Source material –

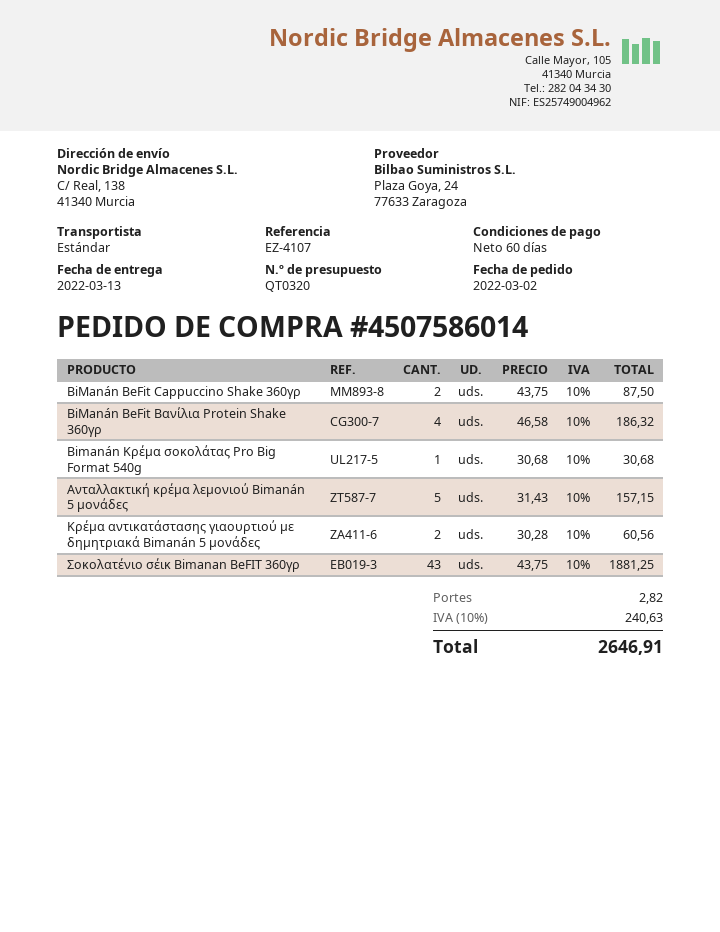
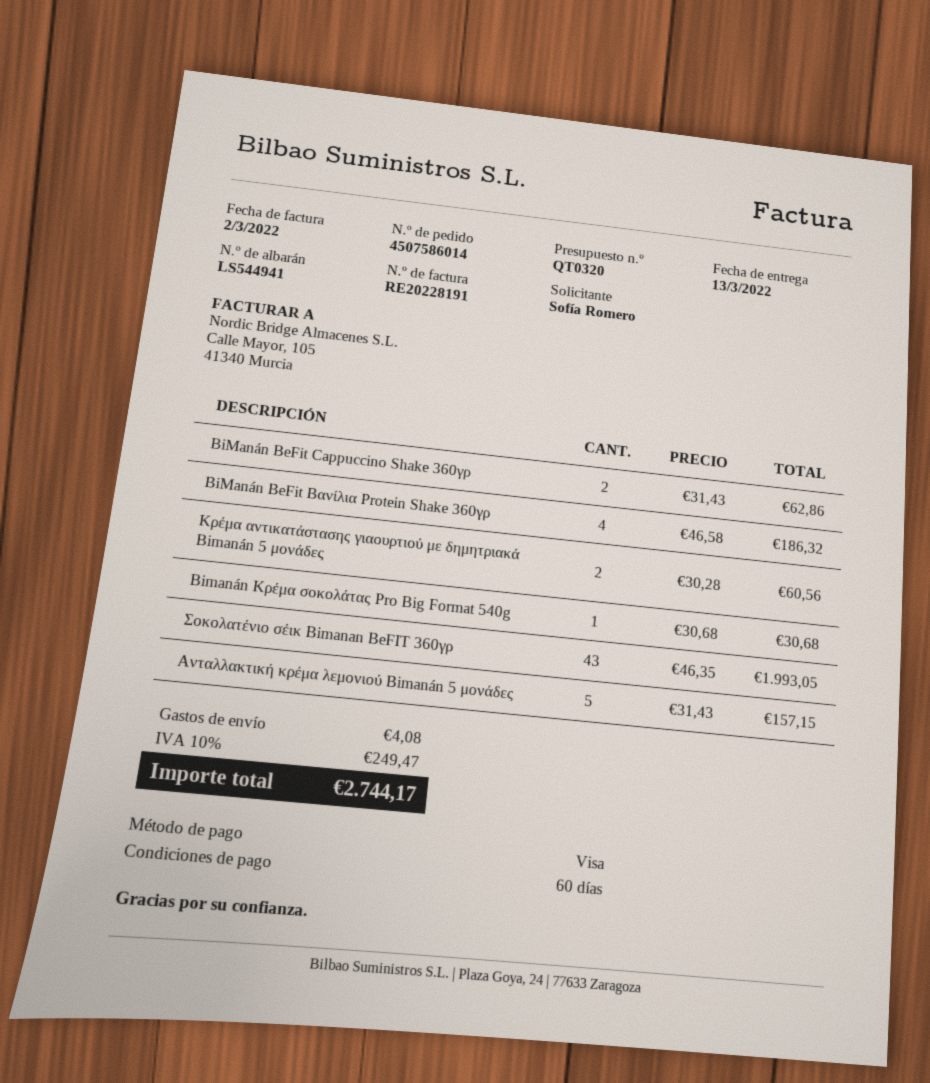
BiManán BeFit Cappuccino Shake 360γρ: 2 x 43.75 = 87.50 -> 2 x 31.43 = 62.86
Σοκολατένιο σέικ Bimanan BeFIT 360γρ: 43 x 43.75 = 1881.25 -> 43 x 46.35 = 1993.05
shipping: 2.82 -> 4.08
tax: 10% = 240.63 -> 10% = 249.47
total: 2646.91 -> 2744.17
...
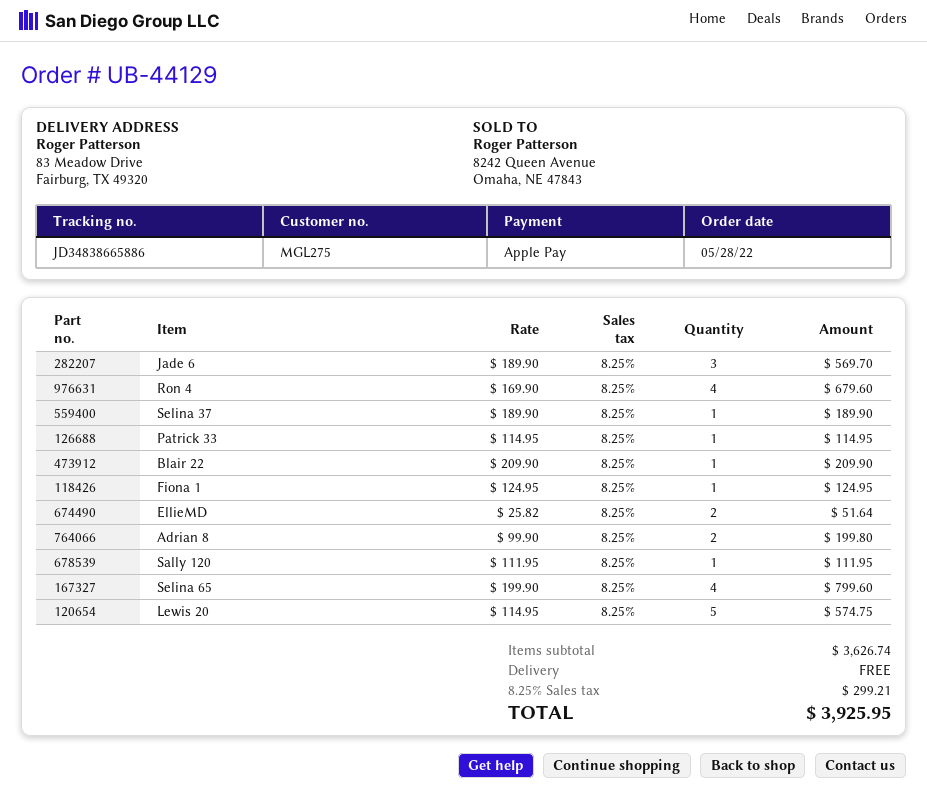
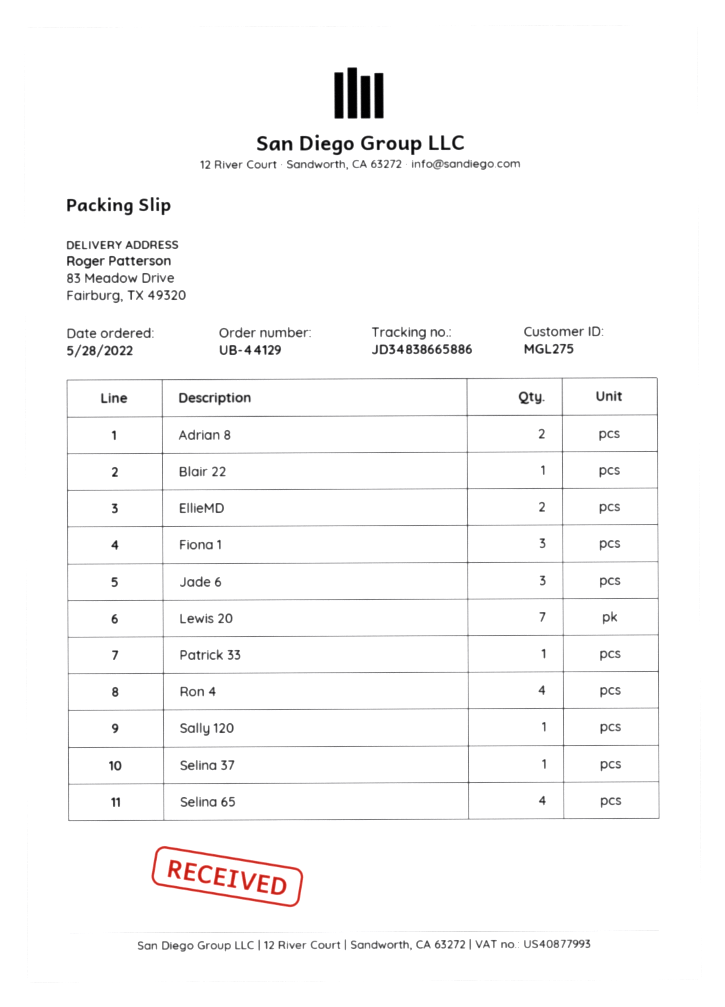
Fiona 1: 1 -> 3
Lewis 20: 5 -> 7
* * *
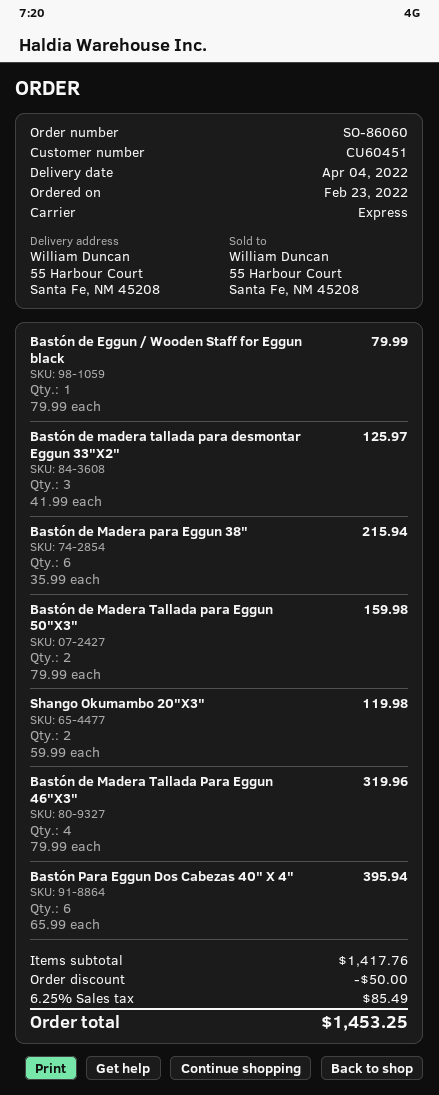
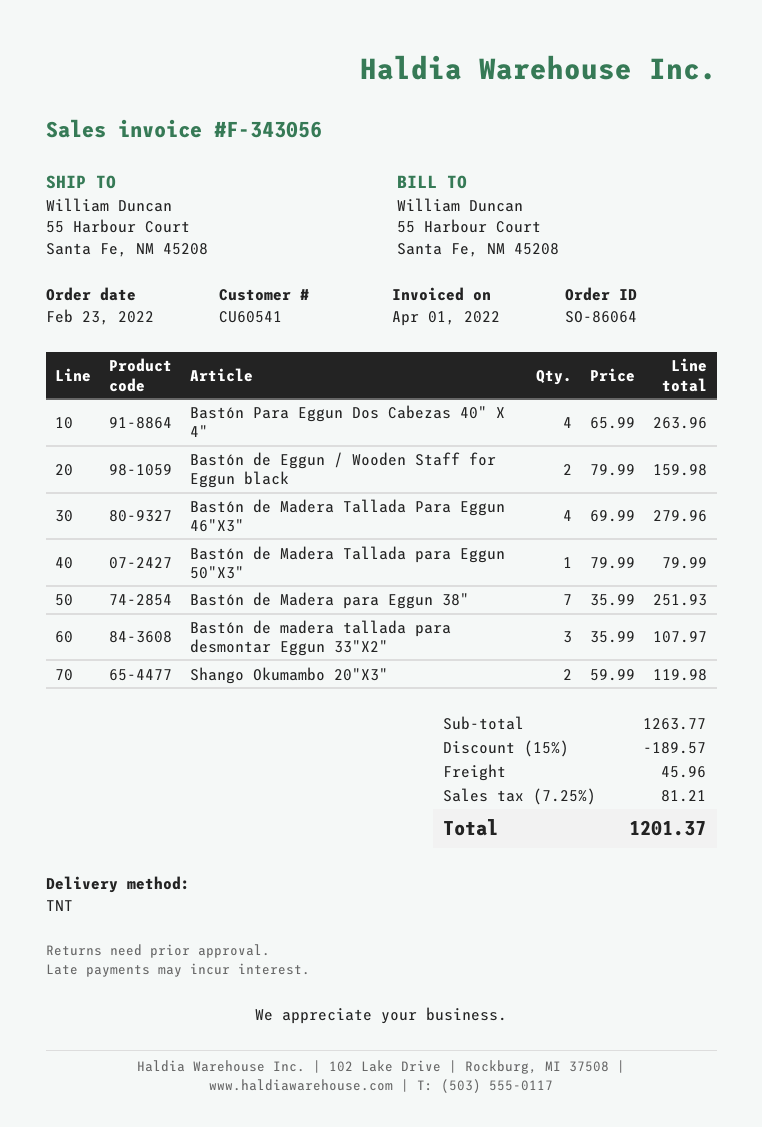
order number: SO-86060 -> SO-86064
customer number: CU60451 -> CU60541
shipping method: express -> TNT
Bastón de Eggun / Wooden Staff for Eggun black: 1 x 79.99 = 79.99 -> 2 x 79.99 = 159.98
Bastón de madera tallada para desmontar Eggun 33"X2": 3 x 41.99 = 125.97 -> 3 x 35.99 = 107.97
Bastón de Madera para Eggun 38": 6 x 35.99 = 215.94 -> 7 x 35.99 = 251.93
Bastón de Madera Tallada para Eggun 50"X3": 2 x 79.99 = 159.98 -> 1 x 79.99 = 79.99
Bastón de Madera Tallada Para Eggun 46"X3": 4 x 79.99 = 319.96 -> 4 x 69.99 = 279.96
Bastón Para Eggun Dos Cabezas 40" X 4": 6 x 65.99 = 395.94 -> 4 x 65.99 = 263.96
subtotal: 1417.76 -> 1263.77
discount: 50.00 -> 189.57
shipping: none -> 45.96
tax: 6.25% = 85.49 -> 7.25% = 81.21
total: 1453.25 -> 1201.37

The problem –
Only lines with the word "shipping" should be collected from the material.

Task result –
shipping: 2.82 -> 4.08
shipping method: express -> TNT
shipping: none -> 45.96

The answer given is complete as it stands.